Published online by Cambridge University Press: 12 January 2010
Fever is common in the postoperative period, and its causes are diverse (Table 23.1). Fever may result from a benign process such as the release of pyrogens from traumatized tissue and have no bearing on the clinical outcome. Alternatively, fever may be an early sign of a potentially life-threatening infection. The clinician's challenge is to distinguish those fevers from the large pool of “routine” fevers, while avoiding the excessive use of diagnostic resources and therapeutic interventions such as antibiotics.
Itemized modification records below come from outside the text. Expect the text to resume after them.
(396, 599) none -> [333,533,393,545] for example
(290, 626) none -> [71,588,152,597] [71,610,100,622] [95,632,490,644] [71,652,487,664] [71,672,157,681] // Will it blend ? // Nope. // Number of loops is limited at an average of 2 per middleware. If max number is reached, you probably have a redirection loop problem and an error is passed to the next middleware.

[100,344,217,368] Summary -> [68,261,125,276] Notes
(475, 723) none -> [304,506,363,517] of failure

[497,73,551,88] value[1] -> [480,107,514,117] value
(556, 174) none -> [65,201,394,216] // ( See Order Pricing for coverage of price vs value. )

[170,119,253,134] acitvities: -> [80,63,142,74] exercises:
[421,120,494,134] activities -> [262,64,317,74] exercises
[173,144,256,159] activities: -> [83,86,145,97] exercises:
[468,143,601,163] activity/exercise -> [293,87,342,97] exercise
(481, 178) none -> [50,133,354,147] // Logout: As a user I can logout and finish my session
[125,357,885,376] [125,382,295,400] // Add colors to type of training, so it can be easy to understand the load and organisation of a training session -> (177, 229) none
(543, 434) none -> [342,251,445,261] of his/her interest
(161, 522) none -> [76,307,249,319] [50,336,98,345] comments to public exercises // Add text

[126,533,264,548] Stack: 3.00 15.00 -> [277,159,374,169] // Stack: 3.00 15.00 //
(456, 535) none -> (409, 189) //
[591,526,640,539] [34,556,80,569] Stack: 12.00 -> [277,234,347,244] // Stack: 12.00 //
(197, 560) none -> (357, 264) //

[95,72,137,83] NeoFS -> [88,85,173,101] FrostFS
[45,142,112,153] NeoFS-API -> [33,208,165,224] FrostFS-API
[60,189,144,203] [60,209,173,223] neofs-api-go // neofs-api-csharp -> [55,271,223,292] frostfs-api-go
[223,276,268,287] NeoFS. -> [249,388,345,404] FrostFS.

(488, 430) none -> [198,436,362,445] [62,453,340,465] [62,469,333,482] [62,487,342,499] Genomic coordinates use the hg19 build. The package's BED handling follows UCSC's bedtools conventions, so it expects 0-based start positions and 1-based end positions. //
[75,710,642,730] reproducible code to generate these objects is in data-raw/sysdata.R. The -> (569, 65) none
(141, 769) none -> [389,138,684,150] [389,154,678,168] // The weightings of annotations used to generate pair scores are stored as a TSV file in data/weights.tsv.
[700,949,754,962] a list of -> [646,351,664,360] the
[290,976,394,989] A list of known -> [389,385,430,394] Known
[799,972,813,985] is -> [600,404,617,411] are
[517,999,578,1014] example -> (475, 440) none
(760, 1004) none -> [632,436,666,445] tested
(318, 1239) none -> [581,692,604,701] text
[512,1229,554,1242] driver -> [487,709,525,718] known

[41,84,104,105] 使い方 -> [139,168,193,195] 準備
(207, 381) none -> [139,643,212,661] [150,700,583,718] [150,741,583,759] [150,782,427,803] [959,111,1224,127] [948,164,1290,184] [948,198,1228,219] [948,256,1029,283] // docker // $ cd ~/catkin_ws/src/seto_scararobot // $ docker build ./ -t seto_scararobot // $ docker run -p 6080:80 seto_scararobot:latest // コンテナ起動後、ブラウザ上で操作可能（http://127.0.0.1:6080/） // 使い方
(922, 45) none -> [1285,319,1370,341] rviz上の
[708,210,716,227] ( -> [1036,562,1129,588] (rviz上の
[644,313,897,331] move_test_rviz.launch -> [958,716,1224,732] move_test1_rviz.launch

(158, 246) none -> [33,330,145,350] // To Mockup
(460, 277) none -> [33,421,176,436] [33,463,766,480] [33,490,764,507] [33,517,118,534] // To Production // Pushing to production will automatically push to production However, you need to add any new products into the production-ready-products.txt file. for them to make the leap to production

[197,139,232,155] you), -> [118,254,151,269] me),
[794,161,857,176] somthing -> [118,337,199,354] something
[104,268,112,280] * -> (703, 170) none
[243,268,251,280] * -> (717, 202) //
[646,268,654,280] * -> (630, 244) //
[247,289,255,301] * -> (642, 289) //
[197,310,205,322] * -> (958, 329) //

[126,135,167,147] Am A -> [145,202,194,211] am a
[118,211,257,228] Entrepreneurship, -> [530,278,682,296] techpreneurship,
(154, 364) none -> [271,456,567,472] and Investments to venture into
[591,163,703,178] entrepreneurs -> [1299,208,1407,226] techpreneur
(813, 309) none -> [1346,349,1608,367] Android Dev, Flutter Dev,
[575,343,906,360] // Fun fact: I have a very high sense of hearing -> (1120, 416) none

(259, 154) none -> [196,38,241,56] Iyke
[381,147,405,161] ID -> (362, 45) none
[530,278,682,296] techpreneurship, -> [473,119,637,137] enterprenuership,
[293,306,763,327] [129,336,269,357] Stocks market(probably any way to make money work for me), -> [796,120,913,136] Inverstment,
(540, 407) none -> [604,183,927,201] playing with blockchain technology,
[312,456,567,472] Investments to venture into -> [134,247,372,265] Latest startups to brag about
Evaluation of a febrile surgical patient begins with a careful history and review of the medical record. The presence of symptoms or signs of infection before the operative procedure or underlying medical problems that increase the likelihood of postoperative complications are valuable clues. The type of surgical procedure performed, operative findings, and the temporal relationship between the operation and the onset of fever are also important. Although prolonged endotracheal intubation, indwelling bladder catheters, and intravascular catheters may be important components of patient care, they violate normal host defenses and increase the likelihood of postoperative infection. When a patient has a significant infection, symptoms and signs in addition to fever usually are present. Thus, a careful physical examination is essential. Laboratory and radiographic studies should be directed by the relevant clinical data and not obtained by an undirected “shotgun” approach.
The incidence of postoperative fever varies widely depending on the surgical procedure performed and the definition of fever. There is no consensus regarding what constitutes fever in the postoperative setting.